Neste Ano Jubilar da Esperança, o Círio ganha um sentido ainda mais profundo. O Jubileu nos convida a redescobrir a beleza da esperança cristã, que nasce da certeza de que Deus não abandona o seu povo. E o povo paraense, com sua fé viva e perseverante, nos mostra que a esperança se renova a cada passo dado em direção à Mãe de Deus. Maria é a mulher da esperança, aquela que acreditou nas promessas do Senhor e permaneceu firme mesmo diante da dor. Ao olhar para Ela, a Igreja aprende a esperar e a confiar. 

O Círio também é um sinal da comunhão eclesial. A multidão que caminha nas ruas de Belém representa o rosto da Igreja missionária e sinodal que o Papa Francisco tanto nos convida a viver. Ninguém caminha sozinho. Cada devoto é parte de um corpo que reza, celebra e se doa. É o Espírito Santo quem conduz essa procissão viva, transformando o movimento popular em um grande ato de louvor. 

A liturgia do Círio, em suas missas, novenas e procissões, revela a profunda harmonia entre fé e vida. Quando o povo canta, reza e caminha, ele celebra a Eucaristia com os próprios passos. É a Palavra de Deus que se torna gesto. É a fé que se traduz em peregrinação. O altar se estende pelas ruas, e o Evangelho ganha rosto na multidão que caminha. Essa é a beleza da liturgia encarnada: o louvor que nasce da vida e retorna à vida transformada. 

O testemunho do povo amazônico é, para todo o Brasil, um convite à renovação espiritual. Num mundo tantas vezes marcado pela indiferença e pela pressa, o Círio nos ensina a parar, a contemplar e a agradecer. Num tempo em que tantos perdem a esperança, o povo de Belém nos mostra que a esperança renasce quando caminhamos juntos, quando partilhamos a fé e confiamos em Deus. 

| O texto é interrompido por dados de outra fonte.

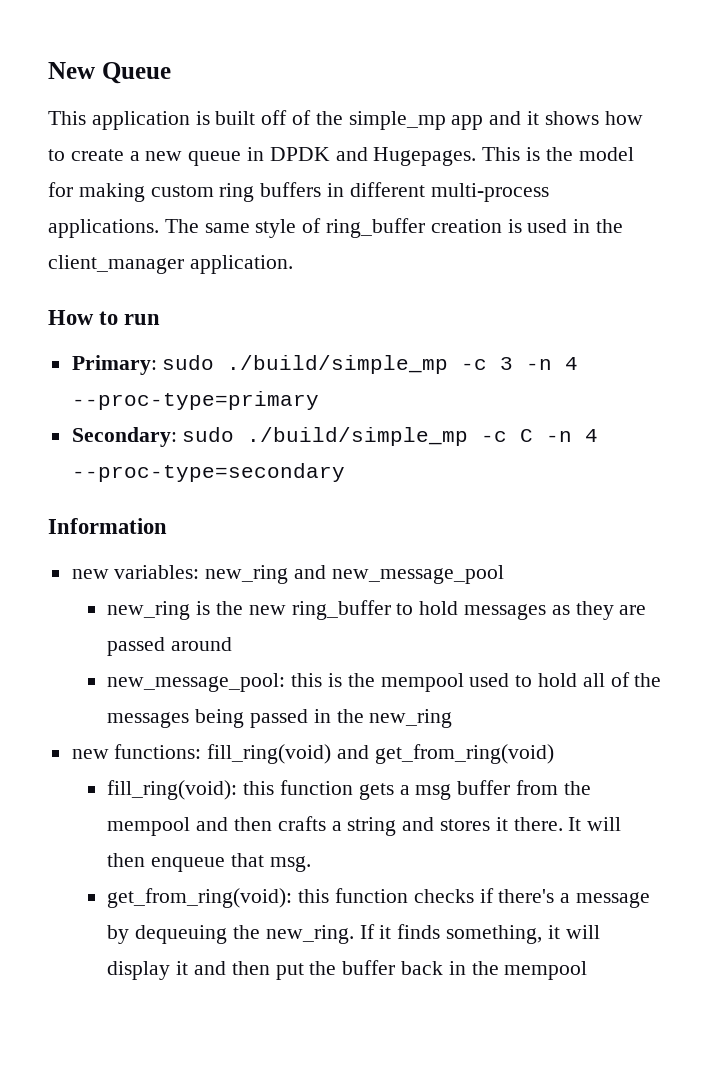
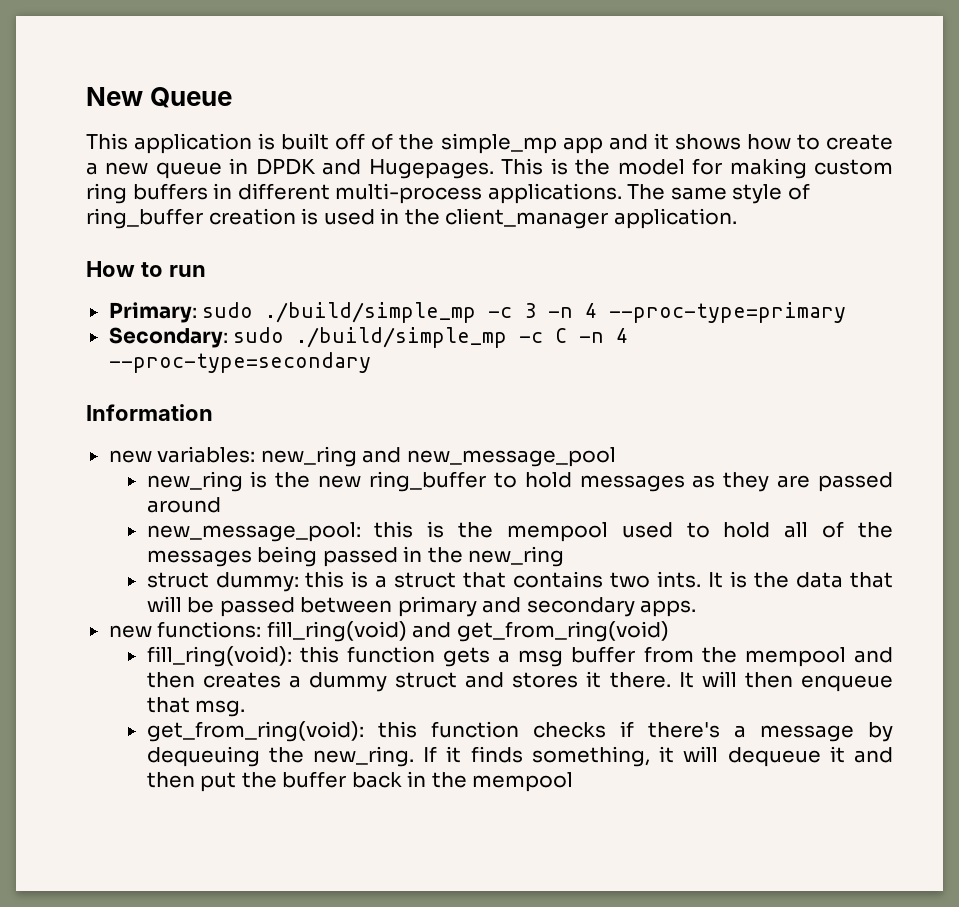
(453, 718) none -> [146,571,894,592] [146,596,697,617] // struct dummy: this is a struct that contains two ints. It is the data that will be passed between primary and secondary apps.
[277,816,397,836] crafts a string -> [202,672,458,692] creates a dummy struct
[107,961,171,980] display -> [727,747,821,767] dequeue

Ao celebrar o Círio de Nazaré, somos convidados a viver também o nosso próprio “círio interior”: a caminhada do coração em direção a Cristo. Cada um de nós tem um trajeto espiritual a percorrer, com suas promessas, dores e alegrias. Maria caminha conosco, ensina-nos a perseverar e a guardar tudo em nosso coração. 

Neste tempo jubilar, o Círio nos convida a sermos peregrinos da esperança. Que cada fiel, em sua comunidade, viva com intensidade a fé que move o povo de Belém. Que saibamos carregar a “corda” da solidariedade, puxando uns aos outros para mais perto de Deus. Que aprendamos com o povo paraense a transformar a devoção em missão e a piedade popular em compromisso com o Evangelho. 

Maria de Nazaré continua sendo para nós o espelho da Igreja e o modelo do discípulo missionário. Nela encontramos a ternura de Deus, o silêncio que escuta e a fé que não desiste. O Círio é o testemunho de um povo que aprendeu a caminhar com Maria e a confiar nas promessas do Senhor. Que essa fé contagiante inspire também as nossas dioceses, paróquias e famílias, para que sejamos uma Igreja em saída, viva e cheia do Espírito Santo. 

O Círio de Nazaré é, em sua essência, um grande louvor à vida e à comunhão. É o Brasil ajoelhado diante de Deus por meio da Mãe Santíssima. É a Amazônia elevando sua prece por toda a humanidade. Que este Círio, em plena preparação para o Jubileu da Esperança, reacenda em cada um de nós o desejo de sermos construtores da paz, servidores da fé e mensageiros da esperança. 

Que Nossa Senhora de Nazaré abençoe o povo paraense e todos os devotos que, de perto ou de longe, se unem espiritualmente a essa celebração. Que Ela interceda para que o Brasil inteiro caminhe unido sob o manto da esperança e na alegria do Evangelho. Que o Círio de Nazaré, com toda a sua beleza e força espiritual, continue sendo para o nosso país um farol de fé, um hino de amor e um convite permanente à santidade.